Thinking the unthinkable about Mom, parked in an Alameda Avenue bus stop, mind retching turned to dry heaves then sighs, I finally composed myself. I restarted the car and drove back on the Alameda just as a bus arrived in my rear-view mirror to claim its space where I’d trespassed. The purpose of coming, to attend Santa Clara University's, Parent's Day, put me back to functional mode.
At the University, I first attended Mass at its Mission, one of the twenty-one established by Father Junípero Serra. With third time being charm, it was re-built on high ground after the first two were destroyed by floods along the Guadalupe River. The University and town grew up around it, a holdout of permanence in a rapidly changed world.
When attending Saint Clare’s grade school nearby, we were trooped over to the Mission occasionally. Attending Mass there gave me a personal historical connection, a positive one.
Kneeling in my pew, I first recited the rosary to give me peace after Mom’s revelations. Past the opening Apostles Creed, I dedicated the thumbed Our Father beads to protect a Burma and Mexican woman unknown. The Hail Mary beads I dedicated to thanksgiving for Mom’s escape.

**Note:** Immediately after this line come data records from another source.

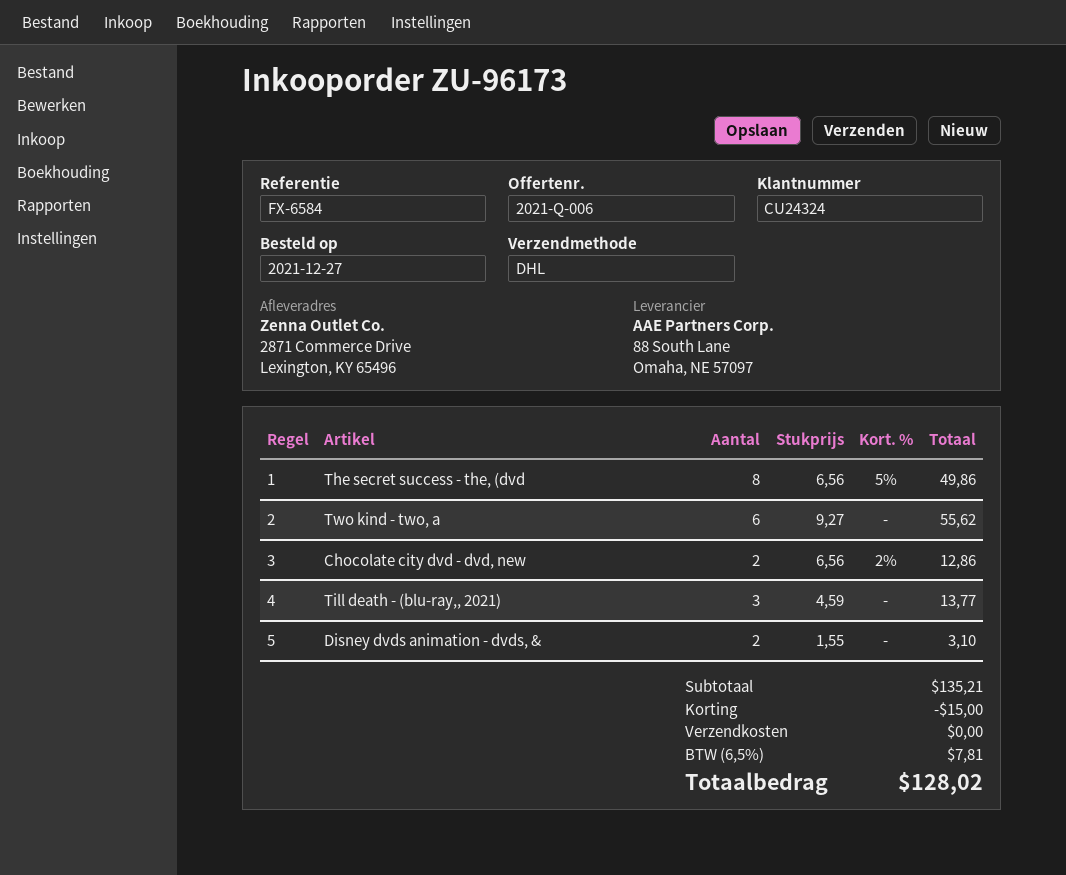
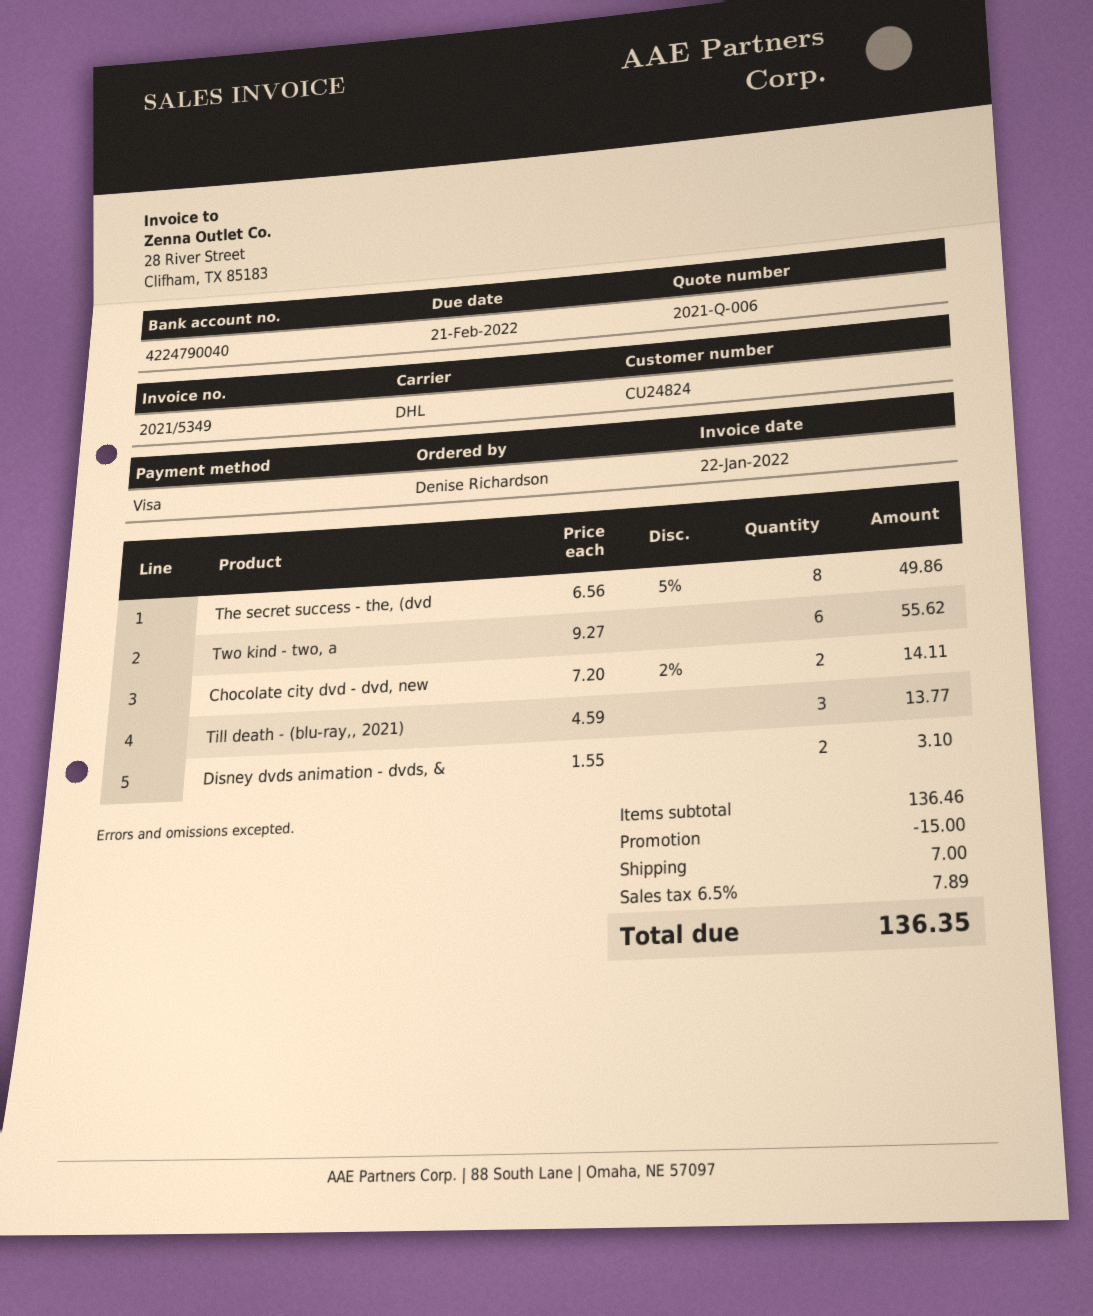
customer number: CU24324 -> CU24824
Chocolate city dvd - dvd, new: 2 x 6.56 - 2% = 12.86 -> 2 x 7.20 - 2% = 14.11
subtotal: 135.21 -> 136.46
shipping: 0.00 -> 7.00
tax: 6.5% = 7.81 -> 6.5% = 7.89
total: 128.02 -> 136.35

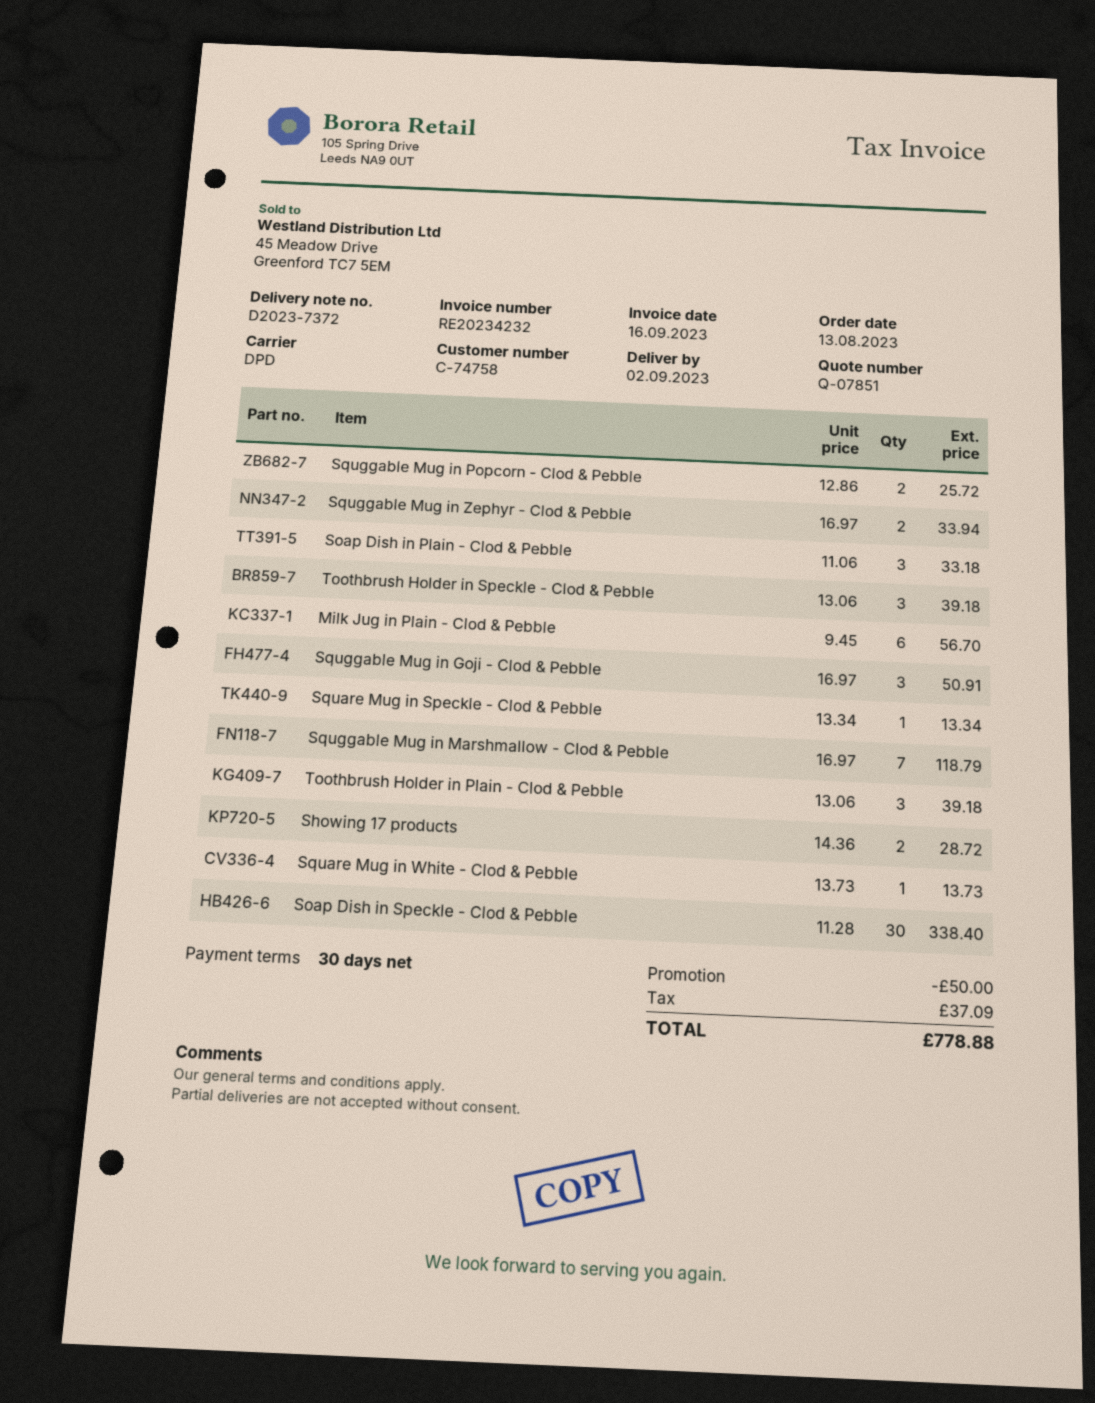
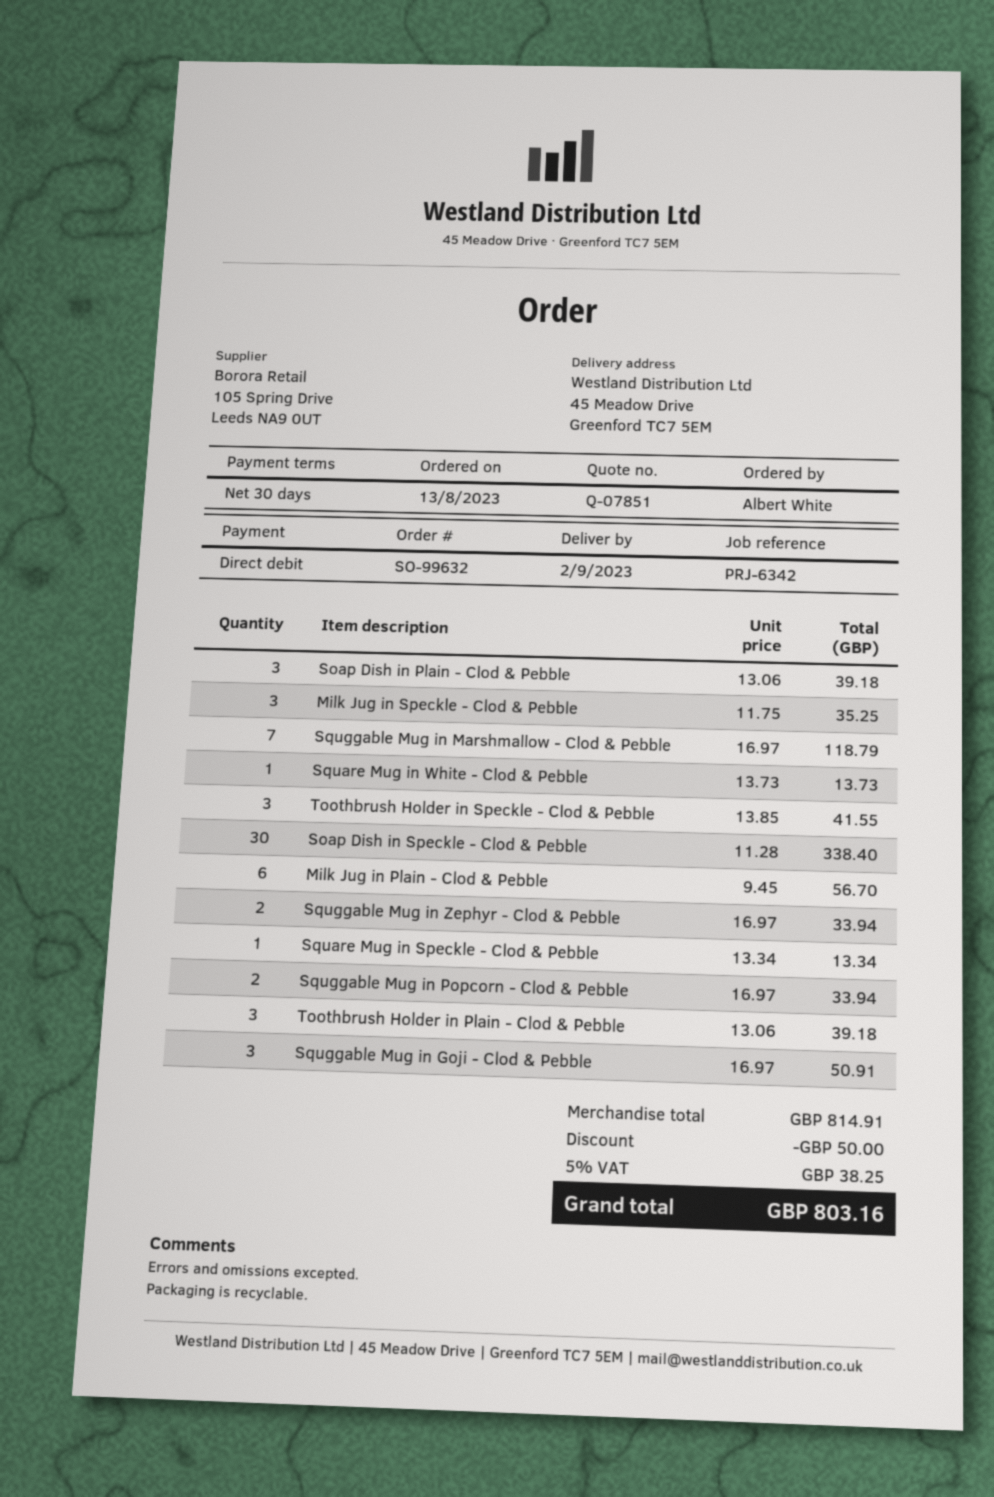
Squggable Mug in Popcorn - Clod & Pebble: 2 x 12.86 = 25.72 -> 2 x 16.97 = 33.94
Soap Dish in Plain - Clod & Pebble: 3 x 11.06 = 33.18 -> 3 x 13.06 = 39.18
Toothbrush Holder in Speckle - Clod & Pebble: 3 x 13.06 = 39.18 -> 3 x 13.85 = 41.55
Showing 17 products: 2 x 14.36 = 28.72 -> none
Milk Jug in Speckle - Clod & Pebble: none -> 3 x 11.75 = 35.25
tax: 37.09 -> 38.25
total: 778.88 -> 803.16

After Mass, I met with other parents in a lecture hall to start Parent’s Day. There, a Jesuit priest droned on about our good fortune to have selected the University for our off spring. I didn't listen. As when attending Mass, I sat with a blank stare and absorbed the revised foundation of my family and who I was.
After the introduction, we were marched out, segregated into groups and assigned to student guides for our campus tour. Our guide, most likely earning school credits or tuition, was uncomfortable with what I’m sure he considered old people. He too espoused our good fortune for selecting his University while our sons and daughters kept out of sight, not wanting to acknowledge having parents except for tuition and allowance checks. The 10 o'clock sun awoke me from my introspective stupor.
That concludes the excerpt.